Papst-Vertrauter
Es ist ein weiterer Rückschlag für die Glaubwürdigkeit der katholischen Kirche: Mit George Pell – Finanzchef und Nummer drei im Vatikan – wurde der bisher ranghöchste katholische Geistliche wegen Kindesmissbrauchs verurteilt. Bereits 1996 hatte der australische Kardinal zwei Jungen in der Saint Patrick's Kathedrale in Melbourne sexuell missbraucht. Die Opfer waren zu dem Zeitpunkt der Tat 13 Jahre alt, Pell 55 Jahre und Erzbischof der australischen Metropole. Der Kardinal habe »Blut an den Händen«, erklärte Lisa Flynn, Anwältin des Vater eines der Opfer. Dessen Sohn war Jahre nach dem Übergriff durch Pell an einer Heroinüberdosis gestorben. Der Drogentod des Opfers hänge direkt mit dessen Trauma durch den Missbrauch zusammen.
Für die Opfer und deren Angehörige ist die späte Verurteilung Pells sicher nur ein kleiner Trost.
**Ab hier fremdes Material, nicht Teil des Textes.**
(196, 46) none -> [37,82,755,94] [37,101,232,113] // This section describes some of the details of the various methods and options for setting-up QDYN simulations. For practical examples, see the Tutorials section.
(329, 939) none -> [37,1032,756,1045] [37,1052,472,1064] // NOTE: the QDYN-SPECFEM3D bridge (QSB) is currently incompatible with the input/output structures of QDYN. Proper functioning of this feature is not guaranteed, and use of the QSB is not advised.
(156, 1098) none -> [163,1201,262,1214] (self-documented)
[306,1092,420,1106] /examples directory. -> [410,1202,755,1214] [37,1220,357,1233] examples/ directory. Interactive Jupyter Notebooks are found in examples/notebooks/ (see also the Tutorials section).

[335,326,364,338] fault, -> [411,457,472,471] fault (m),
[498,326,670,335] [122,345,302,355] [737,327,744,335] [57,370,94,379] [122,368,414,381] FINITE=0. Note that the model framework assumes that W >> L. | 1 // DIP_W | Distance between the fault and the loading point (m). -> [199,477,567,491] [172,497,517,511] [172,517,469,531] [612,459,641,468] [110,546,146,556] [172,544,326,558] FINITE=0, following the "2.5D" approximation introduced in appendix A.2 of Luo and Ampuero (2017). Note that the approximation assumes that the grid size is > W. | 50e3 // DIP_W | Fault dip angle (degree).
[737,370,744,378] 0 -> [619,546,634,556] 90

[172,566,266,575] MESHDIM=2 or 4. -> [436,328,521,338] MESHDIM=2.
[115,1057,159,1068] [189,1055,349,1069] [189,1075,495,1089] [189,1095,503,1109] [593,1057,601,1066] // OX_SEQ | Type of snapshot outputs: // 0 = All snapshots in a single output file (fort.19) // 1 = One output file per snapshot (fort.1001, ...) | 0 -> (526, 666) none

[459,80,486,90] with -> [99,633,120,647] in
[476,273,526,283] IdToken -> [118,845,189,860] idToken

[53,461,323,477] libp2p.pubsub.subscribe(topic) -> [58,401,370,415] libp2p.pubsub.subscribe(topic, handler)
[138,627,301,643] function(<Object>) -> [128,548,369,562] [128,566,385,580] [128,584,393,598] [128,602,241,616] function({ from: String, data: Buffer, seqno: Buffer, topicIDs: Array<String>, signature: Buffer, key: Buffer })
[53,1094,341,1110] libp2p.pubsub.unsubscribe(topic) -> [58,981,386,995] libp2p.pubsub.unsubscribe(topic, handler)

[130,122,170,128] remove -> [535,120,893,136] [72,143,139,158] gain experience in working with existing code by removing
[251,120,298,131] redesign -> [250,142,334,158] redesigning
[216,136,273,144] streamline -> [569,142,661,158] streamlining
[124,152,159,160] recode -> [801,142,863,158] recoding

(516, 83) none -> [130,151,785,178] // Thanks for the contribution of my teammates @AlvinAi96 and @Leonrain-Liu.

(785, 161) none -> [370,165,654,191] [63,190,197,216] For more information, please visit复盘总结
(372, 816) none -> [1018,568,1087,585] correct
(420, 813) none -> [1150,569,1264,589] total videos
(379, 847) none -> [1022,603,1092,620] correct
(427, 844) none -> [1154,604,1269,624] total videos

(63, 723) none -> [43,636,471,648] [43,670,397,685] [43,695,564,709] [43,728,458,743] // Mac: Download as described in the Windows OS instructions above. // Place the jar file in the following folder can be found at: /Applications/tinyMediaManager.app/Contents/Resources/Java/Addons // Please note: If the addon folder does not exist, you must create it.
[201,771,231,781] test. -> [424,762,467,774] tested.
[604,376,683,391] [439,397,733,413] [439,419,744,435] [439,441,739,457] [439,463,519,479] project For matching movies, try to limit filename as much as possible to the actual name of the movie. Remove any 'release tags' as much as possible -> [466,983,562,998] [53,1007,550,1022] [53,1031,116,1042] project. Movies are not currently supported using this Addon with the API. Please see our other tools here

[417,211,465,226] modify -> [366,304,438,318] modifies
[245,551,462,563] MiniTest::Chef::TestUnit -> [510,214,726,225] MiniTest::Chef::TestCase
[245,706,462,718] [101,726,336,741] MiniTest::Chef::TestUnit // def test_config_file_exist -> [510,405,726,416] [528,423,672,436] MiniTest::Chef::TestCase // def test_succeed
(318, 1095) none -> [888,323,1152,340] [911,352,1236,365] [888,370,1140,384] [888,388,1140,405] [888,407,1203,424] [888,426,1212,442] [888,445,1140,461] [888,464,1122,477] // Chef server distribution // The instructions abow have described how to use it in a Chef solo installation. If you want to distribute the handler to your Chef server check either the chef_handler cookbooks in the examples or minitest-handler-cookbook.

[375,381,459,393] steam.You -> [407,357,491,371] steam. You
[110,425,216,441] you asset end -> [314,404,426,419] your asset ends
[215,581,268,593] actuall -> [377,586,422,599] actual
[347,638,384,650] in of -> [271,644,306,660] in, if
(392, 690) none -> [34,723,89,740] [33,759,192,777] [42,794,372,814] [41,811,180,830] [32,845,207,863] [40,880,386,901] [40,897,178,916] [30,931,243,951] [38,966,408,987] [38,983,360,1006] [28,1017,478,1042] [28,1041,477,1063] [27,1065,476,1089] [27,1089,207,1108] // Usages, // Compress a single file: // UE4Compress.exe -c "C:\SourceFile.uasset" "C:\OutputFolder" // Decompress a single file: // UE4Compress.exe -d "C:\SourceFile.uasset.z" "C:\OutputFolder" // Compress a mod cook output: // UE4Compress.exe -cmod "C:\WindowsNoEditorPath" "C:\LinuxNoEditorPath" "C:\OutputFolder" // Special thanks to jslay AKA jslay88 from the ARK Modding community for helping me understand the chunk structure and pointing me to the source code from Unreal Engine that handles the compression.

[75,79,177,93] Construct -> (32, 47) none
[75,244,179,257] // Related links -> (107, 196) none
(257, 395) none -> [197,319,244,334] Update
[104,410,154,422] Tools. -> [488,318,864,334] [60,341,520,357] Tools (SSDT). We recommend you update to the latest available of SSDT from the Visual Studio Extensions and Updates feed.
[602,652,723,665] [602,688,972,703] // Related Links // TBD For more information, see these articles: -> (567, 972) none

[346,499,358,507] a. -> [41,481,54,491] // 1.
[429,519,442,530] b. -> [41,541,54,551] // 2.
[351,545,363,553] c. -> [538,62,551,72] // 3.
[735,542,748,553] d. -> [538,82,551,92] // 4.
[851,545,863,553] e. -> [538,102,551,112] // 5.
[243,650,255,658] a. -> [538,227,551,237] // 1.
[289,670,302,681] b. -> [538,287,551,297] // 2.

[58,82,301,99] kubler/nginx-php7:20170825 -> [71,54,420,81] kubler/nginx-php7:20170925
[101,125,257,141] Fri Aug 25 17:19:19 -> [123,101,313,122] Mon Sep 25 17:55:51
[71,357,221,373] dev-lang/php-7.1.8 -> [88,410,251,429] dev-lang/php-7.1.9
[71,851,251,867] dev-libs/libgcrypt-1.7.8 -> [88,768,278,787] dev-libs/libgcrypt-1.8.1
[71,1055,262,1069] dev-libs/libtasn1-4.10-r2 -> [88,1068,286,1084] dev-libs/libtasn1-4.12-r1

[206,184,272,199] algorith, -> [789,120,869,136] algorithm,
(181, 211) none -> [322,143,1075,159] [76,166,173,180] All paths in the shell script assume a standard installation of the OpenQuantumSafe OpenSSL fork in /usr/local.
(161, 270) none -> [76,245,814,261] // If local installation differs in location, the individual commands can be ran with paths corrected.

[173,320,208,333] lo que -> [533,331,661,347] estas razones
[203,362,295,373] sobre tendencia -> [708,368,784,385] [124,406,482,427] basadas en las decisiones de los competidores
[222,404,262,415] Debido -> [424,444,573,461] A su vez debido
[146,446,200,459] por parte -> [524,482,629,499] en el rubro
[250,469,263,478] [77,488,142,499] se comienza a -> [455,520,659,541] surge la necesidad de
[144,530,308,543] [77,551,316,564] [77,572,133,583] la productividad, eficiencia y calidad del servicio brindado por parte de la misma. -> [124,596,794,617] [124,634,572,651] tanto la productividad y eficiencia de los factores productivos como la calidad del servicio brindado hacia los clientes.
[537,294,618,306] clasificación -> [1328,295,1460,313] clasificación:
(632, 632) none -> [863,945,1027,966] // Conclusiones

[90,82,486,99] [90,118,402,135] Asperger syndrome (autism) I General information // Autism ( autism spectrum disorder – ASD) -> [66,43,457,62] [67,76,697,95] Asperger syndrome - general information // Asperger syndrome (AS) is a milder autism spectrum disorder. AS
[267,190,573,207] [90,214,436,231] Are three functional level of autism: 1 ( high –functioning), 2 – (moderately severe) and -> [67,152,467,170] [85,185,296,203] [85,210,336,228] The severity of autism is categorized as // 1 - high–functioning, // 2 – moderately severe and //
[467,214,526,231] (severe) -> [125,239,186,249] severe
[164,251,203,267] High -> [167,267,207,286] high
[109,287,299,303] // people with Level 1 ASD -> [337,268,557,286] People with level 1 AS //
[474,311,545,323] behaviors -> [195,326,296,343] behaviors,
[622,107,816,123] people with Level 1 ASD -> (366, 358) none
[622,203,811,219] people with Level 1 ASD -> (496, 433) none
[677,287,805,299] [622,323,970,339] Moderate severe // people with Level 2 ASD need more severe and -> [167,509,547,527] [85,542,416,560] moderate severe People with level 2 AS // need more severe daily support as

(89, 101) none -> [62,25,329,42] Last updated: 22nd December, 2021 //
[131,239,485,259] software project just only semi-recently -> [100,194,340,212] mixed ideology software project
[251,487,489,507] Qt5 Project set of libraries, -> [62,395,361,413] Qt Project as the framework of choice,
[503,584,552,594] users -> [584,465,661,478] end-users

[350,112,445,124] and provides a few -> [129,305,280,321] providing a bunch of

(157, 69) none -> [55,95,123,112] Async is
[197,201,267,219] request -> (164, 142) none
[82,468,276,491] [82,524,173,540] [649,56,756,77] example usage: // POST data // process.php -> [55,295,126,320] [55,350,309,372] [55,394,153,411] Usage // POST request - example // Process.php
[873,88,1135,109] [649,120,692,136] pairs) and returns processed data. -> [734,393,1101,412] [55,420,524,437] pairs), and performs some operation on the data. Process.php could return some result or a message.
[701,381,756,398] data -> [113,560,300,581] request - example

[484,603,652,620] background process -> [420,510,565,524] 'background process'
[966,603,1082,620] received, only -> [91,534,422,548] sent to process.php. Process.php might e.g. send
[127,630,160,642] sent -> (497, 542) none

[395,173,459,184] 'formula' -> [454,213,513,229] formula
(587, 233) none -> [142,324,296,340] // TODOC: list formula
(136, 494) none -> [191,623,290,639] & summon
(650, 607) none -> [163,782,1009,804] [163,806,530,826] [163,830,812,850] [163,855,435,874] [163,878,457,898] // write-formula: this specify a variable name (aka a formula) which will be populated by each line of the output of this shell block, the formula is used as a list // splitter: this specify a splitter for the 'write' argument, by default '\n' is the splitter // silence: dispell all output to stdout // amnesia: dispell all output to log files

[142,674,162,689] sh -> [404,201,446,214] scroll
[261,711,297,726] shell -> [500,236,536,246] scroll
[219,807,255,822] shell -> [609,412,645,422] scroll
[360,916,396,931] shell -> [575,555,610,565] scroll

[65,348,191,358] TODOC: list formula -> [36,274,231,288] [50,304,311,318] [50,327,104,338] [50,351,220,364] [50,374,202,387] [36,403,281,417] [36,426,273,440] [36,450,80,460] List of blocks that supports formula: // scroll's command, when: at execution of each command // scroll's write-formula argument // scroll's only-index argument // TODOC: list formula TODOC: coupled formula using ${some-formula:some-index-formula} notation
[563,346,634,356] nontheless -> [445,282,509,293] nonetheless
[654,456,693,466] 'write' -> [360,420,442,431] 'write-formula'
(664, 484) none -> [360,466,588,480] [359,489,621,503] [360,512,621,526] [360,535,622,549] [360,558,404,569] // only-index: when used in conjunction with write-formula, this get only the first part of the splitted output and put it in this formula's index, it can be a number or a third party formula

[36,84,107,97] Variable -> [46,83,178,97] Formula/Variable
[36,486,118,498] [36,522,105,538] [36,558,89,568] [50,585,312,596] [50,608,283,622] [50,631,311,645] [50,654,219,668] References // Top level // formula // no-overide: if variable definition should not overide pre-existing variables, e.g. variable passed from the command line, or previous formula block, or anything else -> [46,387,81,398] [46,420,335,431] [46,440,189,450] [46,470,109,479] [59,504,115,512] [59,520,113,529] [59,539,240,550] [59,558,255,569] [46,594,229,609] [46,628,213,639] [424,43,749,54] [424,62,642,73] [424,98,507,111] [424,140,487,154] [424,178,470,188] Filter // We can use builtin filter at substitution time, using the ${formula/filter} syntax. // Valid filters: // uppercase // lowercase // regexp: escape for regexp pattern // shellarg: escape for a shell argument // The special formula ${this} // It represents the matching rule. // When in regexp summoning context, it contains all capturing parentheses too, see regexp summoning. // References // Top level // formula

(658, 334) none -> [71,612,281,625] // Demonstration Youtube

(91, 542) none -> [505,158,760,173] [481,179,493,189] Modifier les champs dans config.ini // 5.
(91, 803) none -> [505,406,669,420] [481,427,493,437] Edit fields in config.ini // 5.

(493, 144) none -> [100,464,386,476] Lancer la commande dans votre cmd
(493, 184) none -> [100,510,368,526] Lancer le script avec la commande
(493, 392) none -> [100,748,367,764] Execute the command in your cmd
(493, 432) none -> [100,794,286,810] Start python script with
Für die katholische Kirche hingegen ist sie ein weiteres Zeugnis ihrer inhärenten Doppelmoral: Papst Franziskus selbst hatte Pell 2014 nach Rom geholt, obwohl es schon 2008 Vorwürfe wegen Missbrauchs-Vertuschung gegen ihn gegeben hatte. Bis zuletzt bestritt der 77-Jährige diese, gehörte gar dem neunköpfigen Gremium an, das den Papst in kirchenreformatorischen Fragen berät.
Seit Jahren sieht sich die katholische Kirche mit Missbrauchsskandalen überall auf der Welt konfrontiert, die sexualisierte Gewalt von Priestern ist »urbi et orbi«. Der Ausschluss von Frauen aus allen Positionen und die klerikalen Machtstrukturen machten die ewige Vertuscherei über zwei Jahrtausende hinweg möglich. Erst vor einigen Tagen war das erste (!) Krisentreffen im Vatikan zum Thema Missbrauch zu Ende gegangen. Konkretes wurde dort jedoch nicht beschlossen.
Immerhin hat in den letzten Jahren die säkulare Welt mit der Aufarbeitung begonnen. In Australien wurde 2013 eine Aufklärungskommission eingesetzt: 60 000 Überlebende können Anspruch auf Entschädigung erheben. Pell drohen nun bis zu 50 Jahre Haft. Für die katholische Kirche wird es nicht reichen, eine Konferenz von vier Tagen abgehalten zu haben.